== Segment start ==
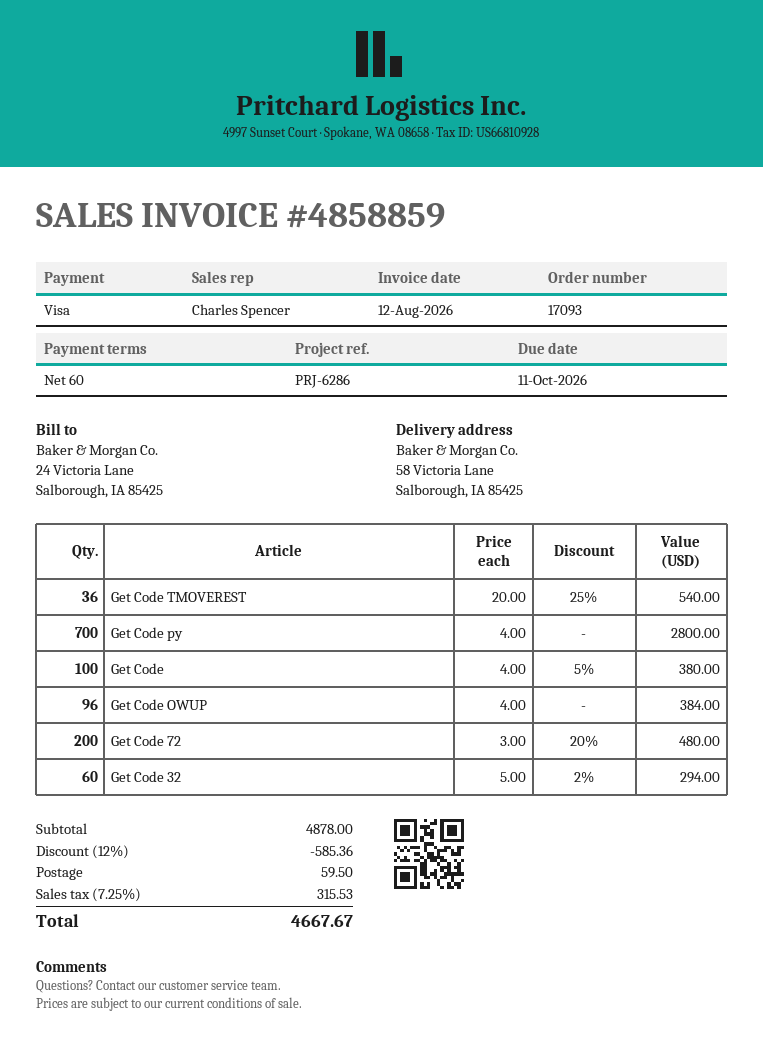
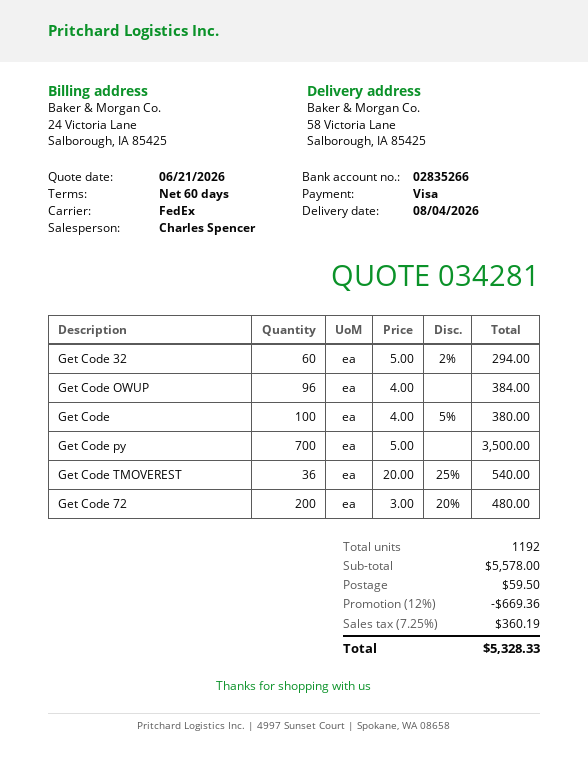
Get Code py: 700 x 4.00 = 2800.00 -> 700 x 5.00 = 3500.00
subtotal: 4878.00 -> 5578.00
discount: 12% = 585.36 -> 12% = 669.36
tax: 7.25% = 315.53 -> 7.25% = 360.19
total: 4667.67 -> 5328.33

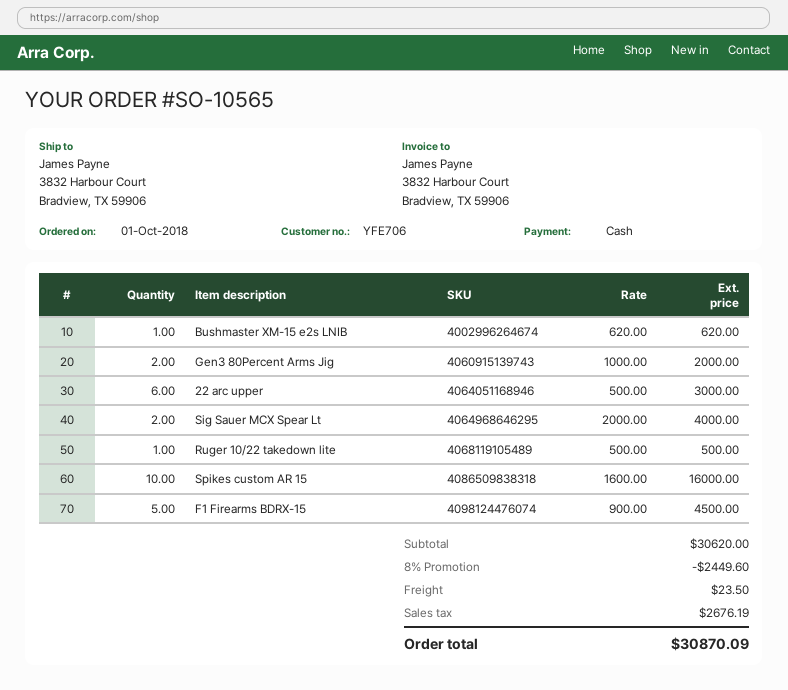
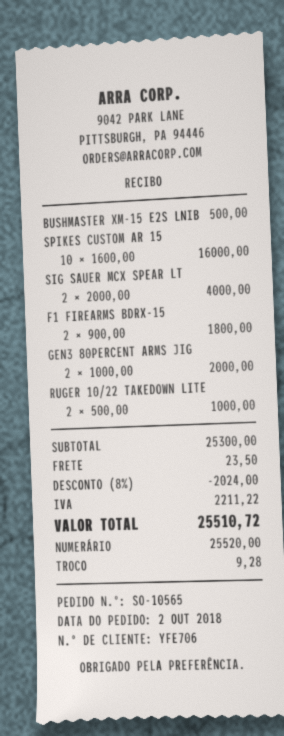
order date: 2018-10-01 -> 2018-10-02
Bushmaster XM-15 e2s LNIB: 1 x 620.00 = 620.00 -> 1 x 500.00 = 500.00
22 arc upper: 6 x 500.00 = 3000.00 -> none
Ruger 10/22 takedown lite: 1 x 500.00 = 500.00 -> 2 x 500.00 = 1000.00
F1 Firearms BDRX-15: 5 x 900.00 = 4500.00 -> 2 x 900.00 = 1800.00
subtotal: 30620.00 -> 25300.00
discount: 8% = 2449.60 -> 8% = 2024.00
tax: 2676.19 -> 2211.22
total: 30870.09 -> 25510.72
== Segment end ==
### PROMPT
After removing the pictures, restate the whole listing above word for word.

### OUTPUT BELOW
Get Code py: 700 x 4.00 = 2800.00 -> 700 x 5.00 = 3500.00
subtotal: 4878.00 -> 5578.00
discount: 12% = 585.36 -> 12% = 669.36
tax: 7.25% = 315.53 -> 7.25% = 360.19
total: 4667.67 -> 5328.33

order date: 2018-10-01 -> 2018-10-02
Bushmaster XM-15 e2s LNIB: 1 x 620.00 = 620.00 -> 1 x 500.00 = 500.00
22 arc upper: 6 x 500.00 = 3000.00 -> none
Ruger 10/22 takedown lite: 1 x 500.00 = 500.00 -> 2 x 500.00 = 1000.00
F1 Firearms BDRX-15: 5 x 900.00 = 4500.00 -> 2 x 900.00 = 1800.00
subtotal: 30620.00 -> 25300.00
discount: 8% = 2449.60 -> 8% = 2024.00
tax: 2676.19 -> 2211.22
total: 30870.09 -> 25510.72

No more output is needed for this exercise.